Oggi, un secolo dopo, la questione si rinnova e dovrà essere la capacità della futura generazione di rivoluzionari in Cina a superare la posizione unilaterale e tendente all’immobilismo della direzione del Pcc (che, chiariamo, ha delle sue ragioni) e soprattutto della burocrazia cinese in una nuova, più avanzata organizzazione sociale che sappia tesaurizzare gli elementi più avanzati della Rpc ma, con l’aiuto delle masse, spingere ad uno stadio superiore la costruzione del socialismo in Cina, come indicato già da Mao. I problemi e le complessità di analisi, tuttavia, sembrano apparire ad ogni angolo.

Conclusioni provvisorie

Avviandoci a concludere, cerchiamo di riprendere le fila della situazione odierna della Cina, per capire cosa resta da fare in funzione di uno sviluppo della società cinese in senso socialista. È indubbio che le pressioni sono violentissime: immaginate un paese che in 30 anni è passato da una struttura agricola arcaica ad essere ora (o prossimamente) la più grande potenza mondiale, al centro dei principali scontri internazionali sul piano diplomatico, economico, geopolitico e militare ed in grado di influenzare un’enorme parte dei paesi (specie arretrati) attraendoli nella sua sfera di influenza.
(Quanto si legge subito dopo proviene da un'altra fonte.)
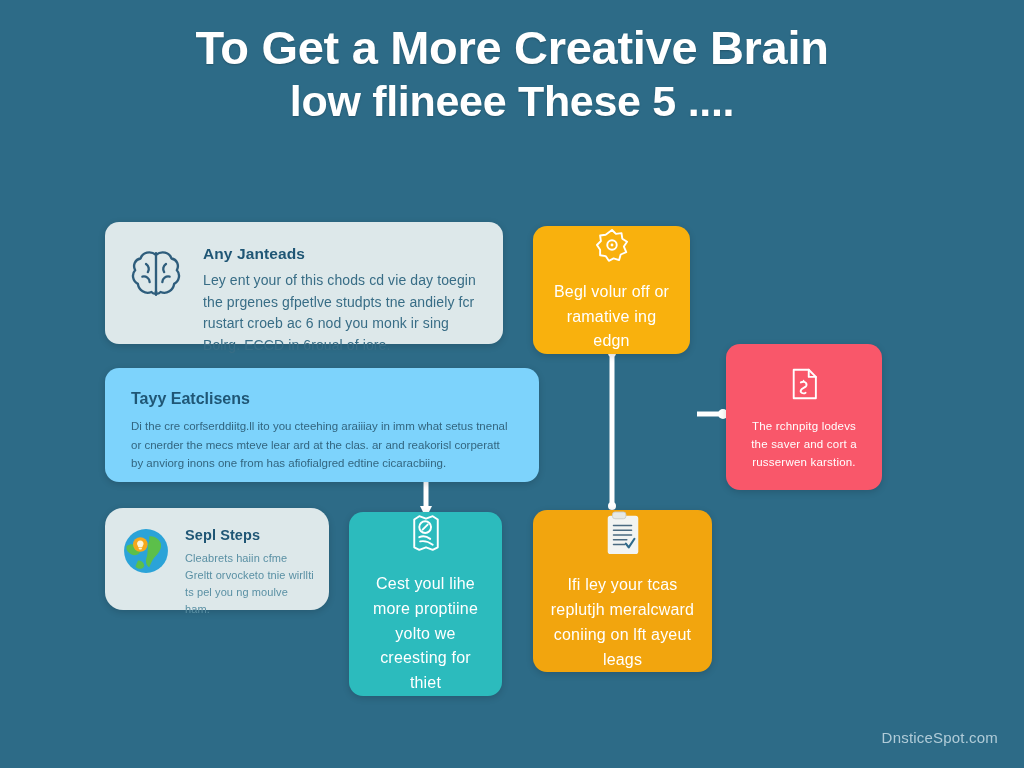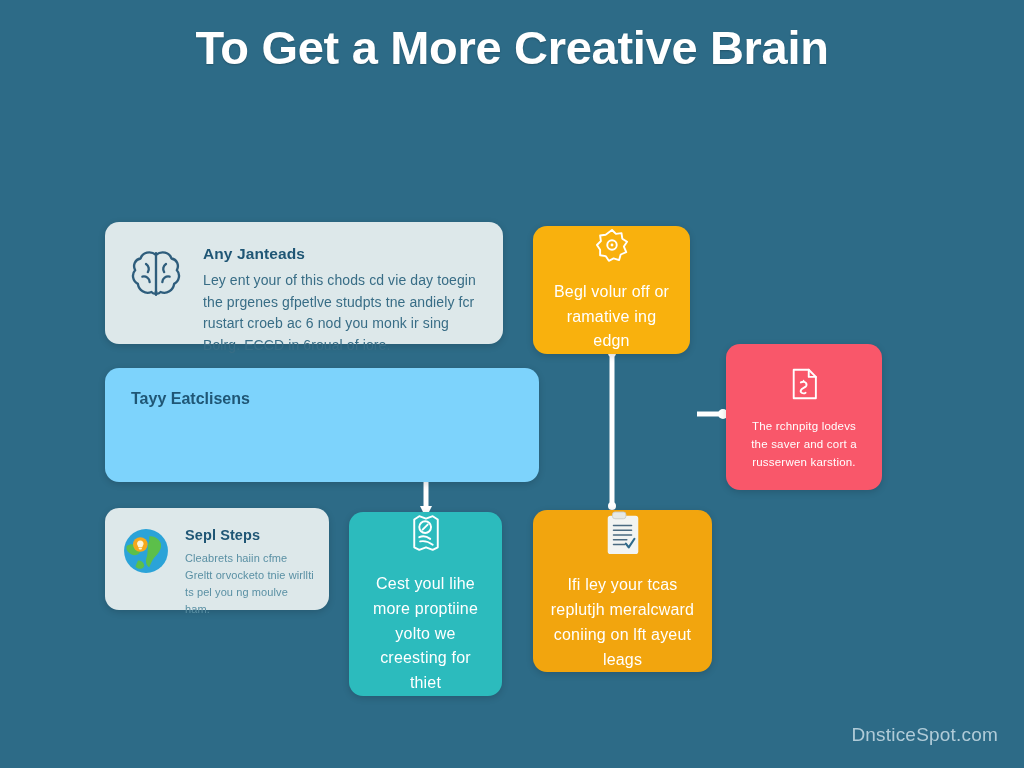--- a/index.html
+++ b/index.html
@@ -147,6 +147,7 @@
 
 <div id="title-block">
   <span id="title-line-1">To Get a More Creative Brain</span>
+  <span id="title-line-2">low flineee These 5 ....</span>
 </div>
 
 <svg id="connectors" viewBox="0 0 1024 768">

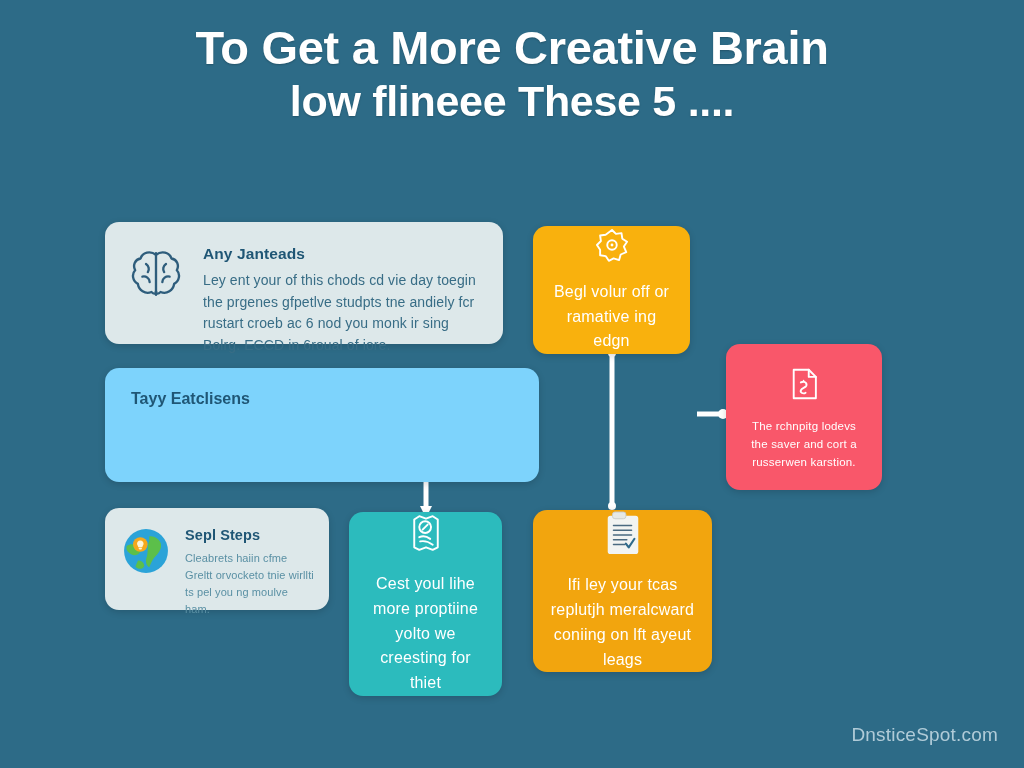--- a/index.html
+++ b/index.html
@@ -189,6 +189,7 @@
 
 <div class="card card-noicon" style="left:105px; top:368px; width:434px; height:114px; background:#7dd3fc;">
   <div class="card-title">Tayy Eatclisens</div>
+  <div class="card-text">Di the cre corfserddiitg.ll ito you cteehing araiiiay in imm what setus tnenal or cnerder the mecs mteve lear ard at the clas. ar and reakorisl corperatt by anviorg inons one from has afiofialgred edtine cicaracbiing.</div>
 </div>
 
 <div class="card card-wide" style="left:105px; top:508px; width:224px; height:102px; background:#dde8ea; padding:16px 14px 16px 14px; gap:12px;">

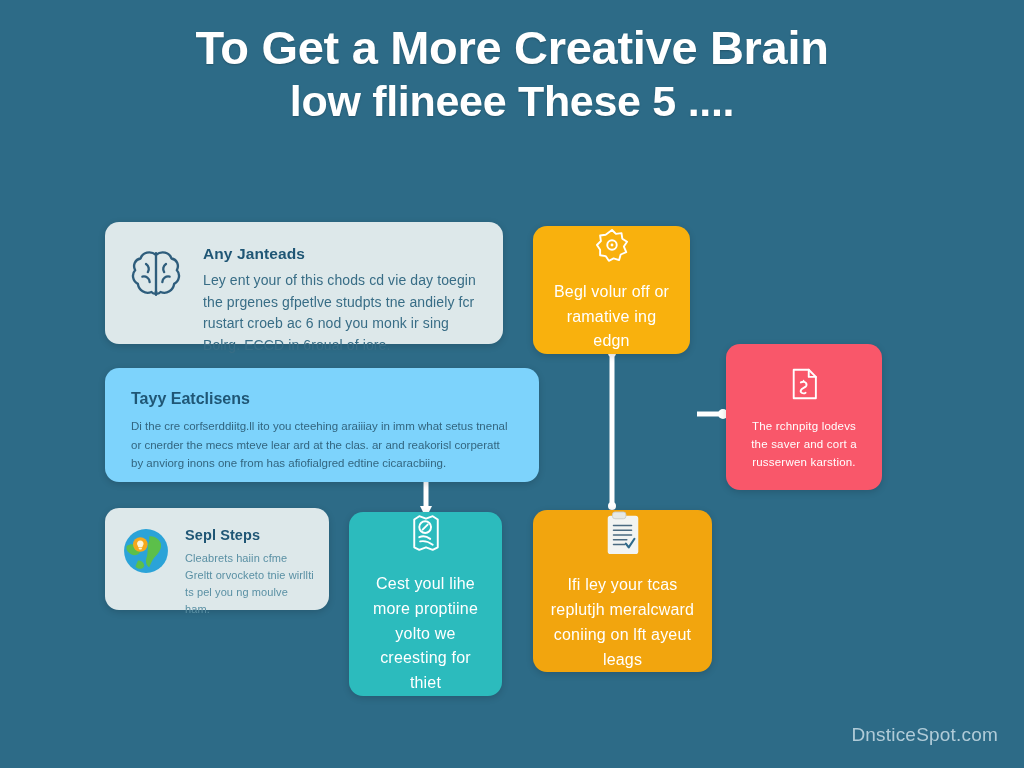--- a/index.html
+++ b/index.html
@@ -192,7 +192,7 @@
   <div class="card-text">Di the cre corfserddiitg.ll ito you cteehing araiiiay in imm what setus tnenal or cnerder the mecs mteve lear ard at the clas. ar and reakorisl corperatt by anviorg inons one from has afiofialgred edtine cicaracbiing.</div>
 </div>
 
-<div class="card card-wide" style="left:105px; top:508px; width:224px; height:102px; background:#dde8ea; padding:16px 14px 16px 14px; gap:12px;">
+<div class="card card-wide" style="left:105px; top:508px; width:224px; height:102px; background:#dde8ea; padding:16px 14px 16px 14px; gap:12px;border-radius:18px;">
   <div class="card-icon" style="width:54px;height:54px;">
     <svg width="52" height="52" viewBox="0 0 64 64">
       <circle cx="32" cy="32" r="27" fill="#2ba3d8"></circle>

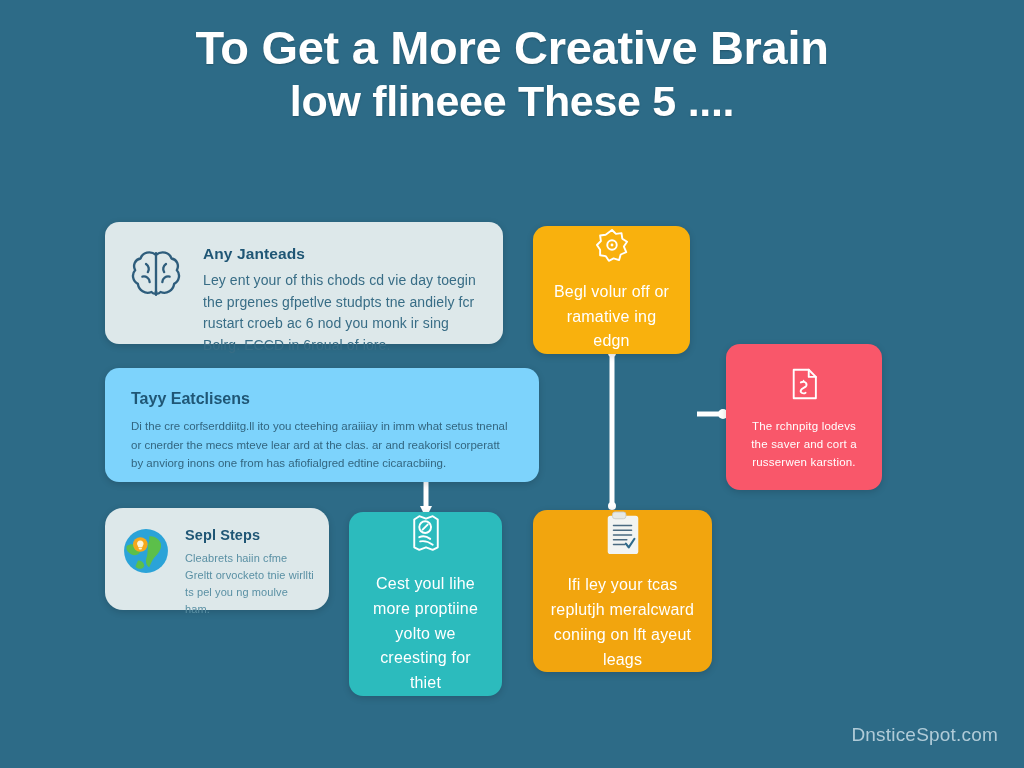--- a/index.html
+++ b/index.html
@@ -137,7 +137,7 @@
     right: 26px;
     bottom: 22px;
     color: #bcd4df;
-    font-size: 19px;
+    font-size: 15px;
     letter-spacing: 0.2px;
     opacity: 0.92;
   }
Parliamo di uno Stato, poi, nato da una rivoluzione socialista e sviluppato in senso socialista, ma d’altro canto anche cresciuto da decenni nel libero mercato, con una quantità enorme di miliardari che godono del sostegno del grande capitale internazionale ed un mercato finanziario non più trascurabile. Si capisce bene che le complessità ci sono e sono enormi, tanto che anche chi se ne intende, spesso, fa fatica a dire cosa sia l’organizzazione socioeconomica della Cina al di fuori della formula autoreferenziale del “socialismo di mercato alla cinese”. Si tratta di uno Stato socialista? Di una forma, quale che sia, del capitalismo di Stato? O forse, come dicono alcune persone, parliamo di uno Stato capitalista-imperialista? Proviamo anche qui a addentrarci nel ragionamento per vedere cosa ne deduciamo, analizzando rapidamente la gestione che c’è in Cina delle banche, dell’agricoltura, dell’industria e delle relazioni internazionali, tenendo presente il rapporto tra l’eredità socialista (che resiste alla transizione al capitalismo) e la svolta capitalista nel paese.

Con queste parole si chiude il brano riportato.